Joseph Parker Finds Himself in Very High Demand
By Duncan Johnstone
Kiwi boxer Joseph Parker heads to New York today for talks with broadcasting heavyweights after an impressive television debut in the United States.
As expected, Parker did everything required of him in demolishing American journeyman Keith Thompson with a third round TKO in Bethlehem on the outskirts of Philadelphia yesterday.
His speed and power were lauded by commentators on the NBC network, who clearly see Parker as hot property in the heavyweight ranks where the 22-year-old has quickly risen to No 15 with the WBO organisation.
Now he will join his promoters in meetings with HBO and Showtime in New York.
Duco boss Dean Lonergan described those talks as "introductory discussions" and having their prized fighter appear on the back of an impressive knockout performance will certainly help their cause as they look to broaden the exposure for the New Zealand pro scene.
Parker faces a busy time.
He will also be with his bosses in Los Angeles for talks with promoters there, including Oscar de la Hoya's Golden Boy productions.
He will make a quick dash home to Auckland before returning to Las Vegas for the bulk of his buildup for his next assignment, a fight against the Bahama's Sherman Williams, in Auckland, on October 16.
Parker wants to get that preparation spot-on, believing a messy buildup to this fight had left him "feeling a bit flat" against Thompson.
That he was able to carry out the assignment with such style, is a credit to his ability.
But it also continued a worrying trend, Parker having felt below par for his other major overseas assignment on the Wladimir Klitschko card in Germany in April.
"I could feel it in the warm-up.
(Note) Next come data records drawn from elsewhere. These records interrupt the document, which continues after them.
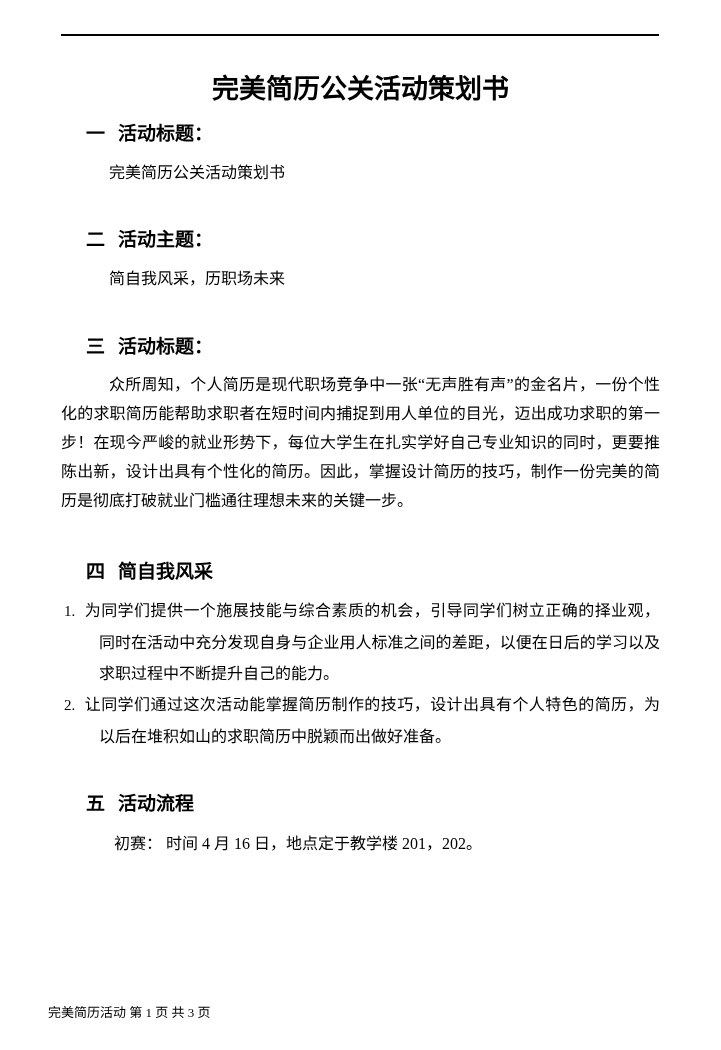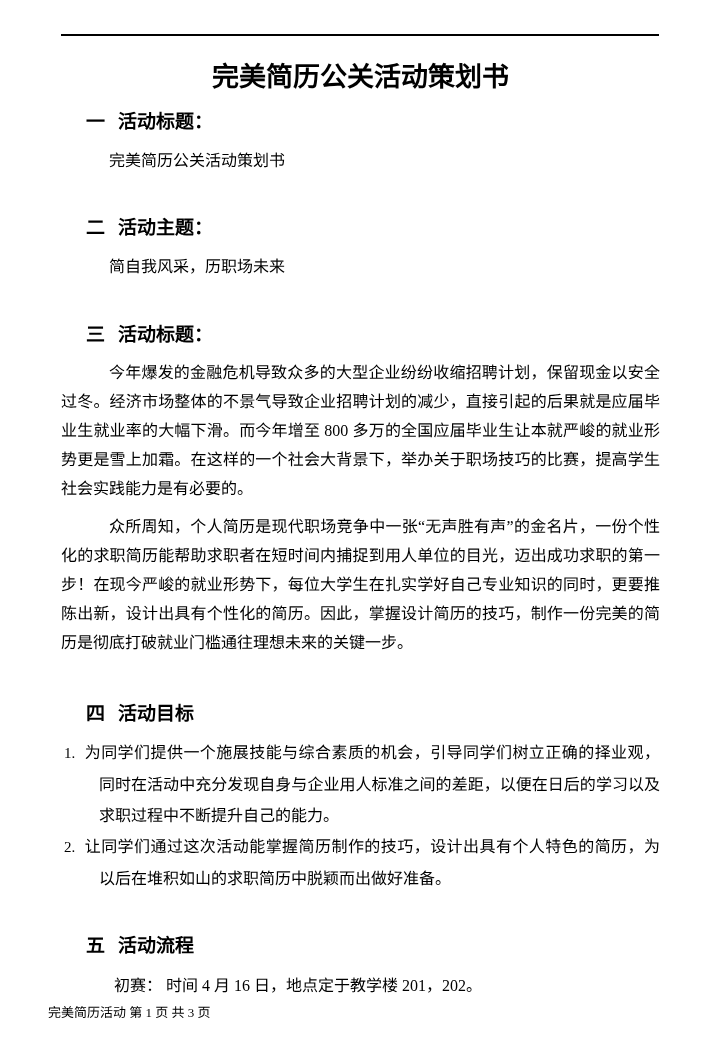--- a/index.html
+++ b/index.html
@@ -24,7 +24,7 @@
     border-top: 2px solid #000000;
   }
   .content {
-    padding: 0 61px;
+    padding: 12px 61px;
   }
   .doc-title {
     padding-top: 60px;

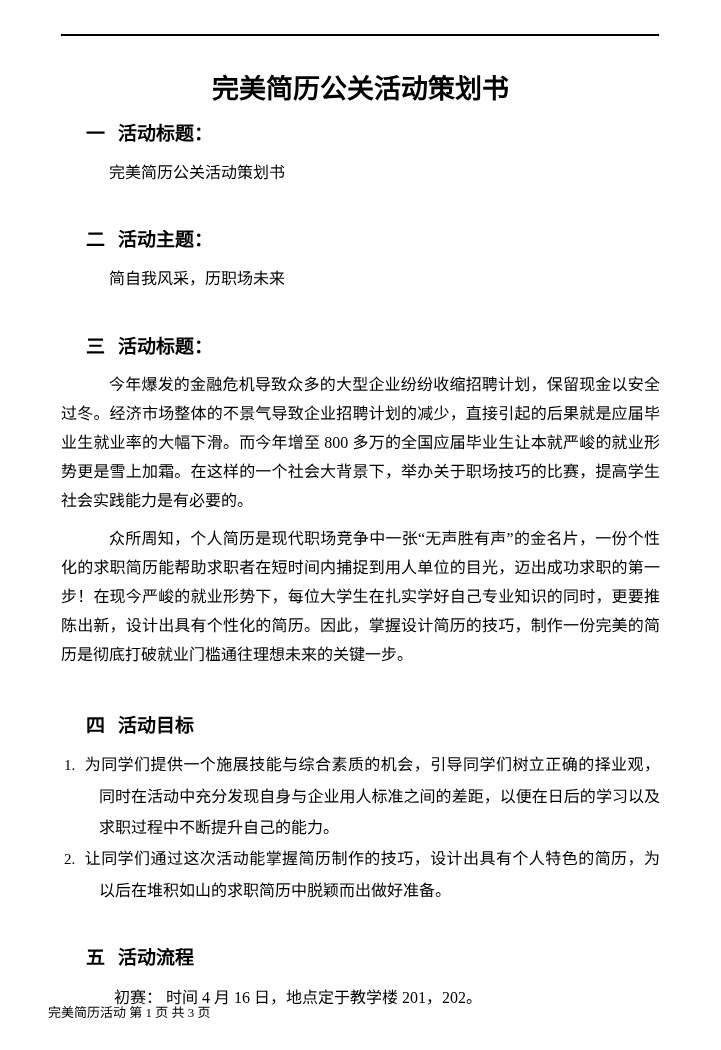--- a/index.html
+++ b/index.html
@@ -118,7 +118,6 @@
       <span class="sec-num">三</span>
       <span>活动标题：</span>
     </h2>
-    <p class="para">今年爆发的金融危机导致众多的大型企业纷纷收缩招聘计划，保留现金以安全过冬。经济市场整体的不景气导致企业招聘计划的减少，直接引起的后果就是应届毕业生就业率的大幅下滑。而今年增至 800 多万的全国应届毕业生让本就严峻的就业形势更是雪上加霜。在这样的一个社会大背景下，举办关于职场技巧的比赛，提高学生社会实践能力是有必要的。</p>
     <p class="para">众所周知，个人简历是现代职场竞争中一张“无声胜有声”的金名片，一份个性化的求职简历能帮助求职者在短时间内捕捉到用人单位的目光，迈出成功求职的第一步！在现今严峻的就业形势下，每位大学生在扎实学好自己专业知识的同时，更要推陈出新，设计出具有个性化的简历。因此，掌握设计简历的技巧，制作一份完美的简历是彻底打破就业门槛通往理想未来的关键一步。</p>
 
     <h2 class="section-heading h4">

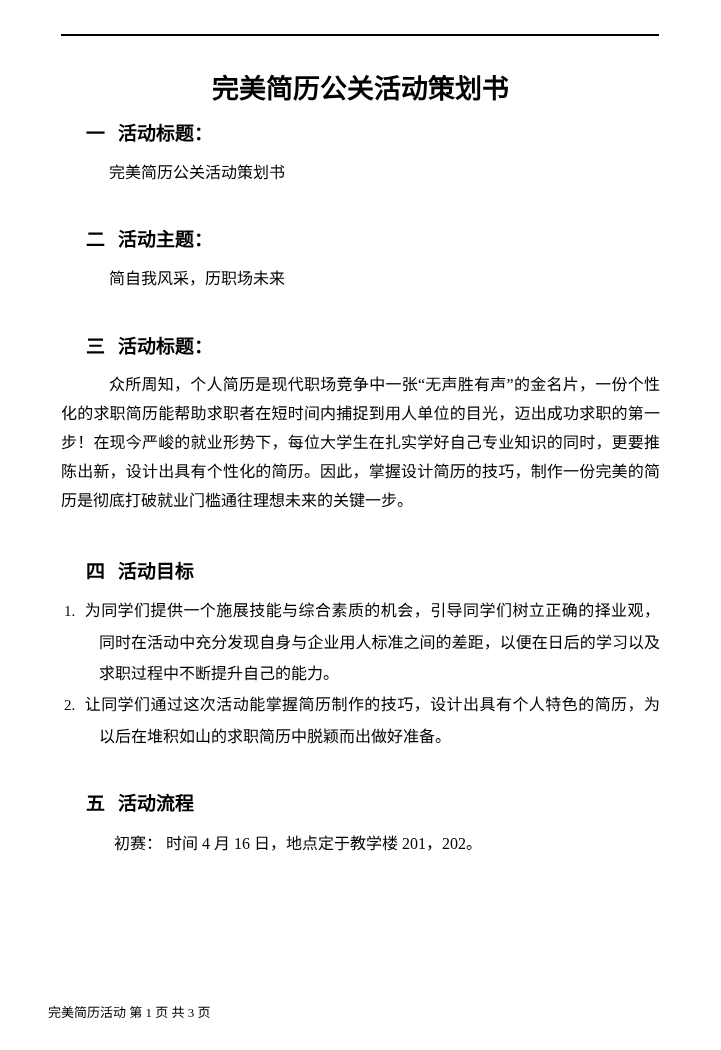--- a/index.html
+++ b/index.html
@@ -122,7 +122,7 @@
 
     <h2 class="section-heading h4">
       <span class="sec-num">四</span>
-      <span>活动目标</span>
+      <span>简自我风采</span>
     </h2>
     <div class="goal-list">
       <p class="goal-item">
I don't know what it was, I don't' want to make excuses, it must have been the flying or the delay of coming here," he said of visa and passport problems holding up his departure to America.
"I think when we have big fights around the world we need to go a bit earlier so I can adapt better to the time.
"We didn't have enough time in Germany as well. We are still learning about what is good with our team.
"But it was good to be live on US television . . . awesome.
"I think I showed some speed and some combinations. I was able to concentrate on [attacking] the body, that was the aim. Throw more shots, be patient and pick my shots. I'm happy with the victory."
Parker's increasingly effective jab set up the win, as he pounded Thompson's midriff.
His biggest disappointment was that his new "friend", former world champion Larry Holmes, turned up too late to catch his fight. By the time Holmes was ringside and introduced to the crowd, Parker had already disposed of Thompson. But Parker got to enjoy Holmes' company in celebrations at the casino later.
Parker said he was eager for a good camp ahead of his clash with the durable Williams, a veteran who hasn't been knocked out in 51 professional fights dating back to 1997 and includes 35 wins, 19 by knockouts.
"I know Sherman Williams is a tough guy, I need a lot of time to prepare," Parker said.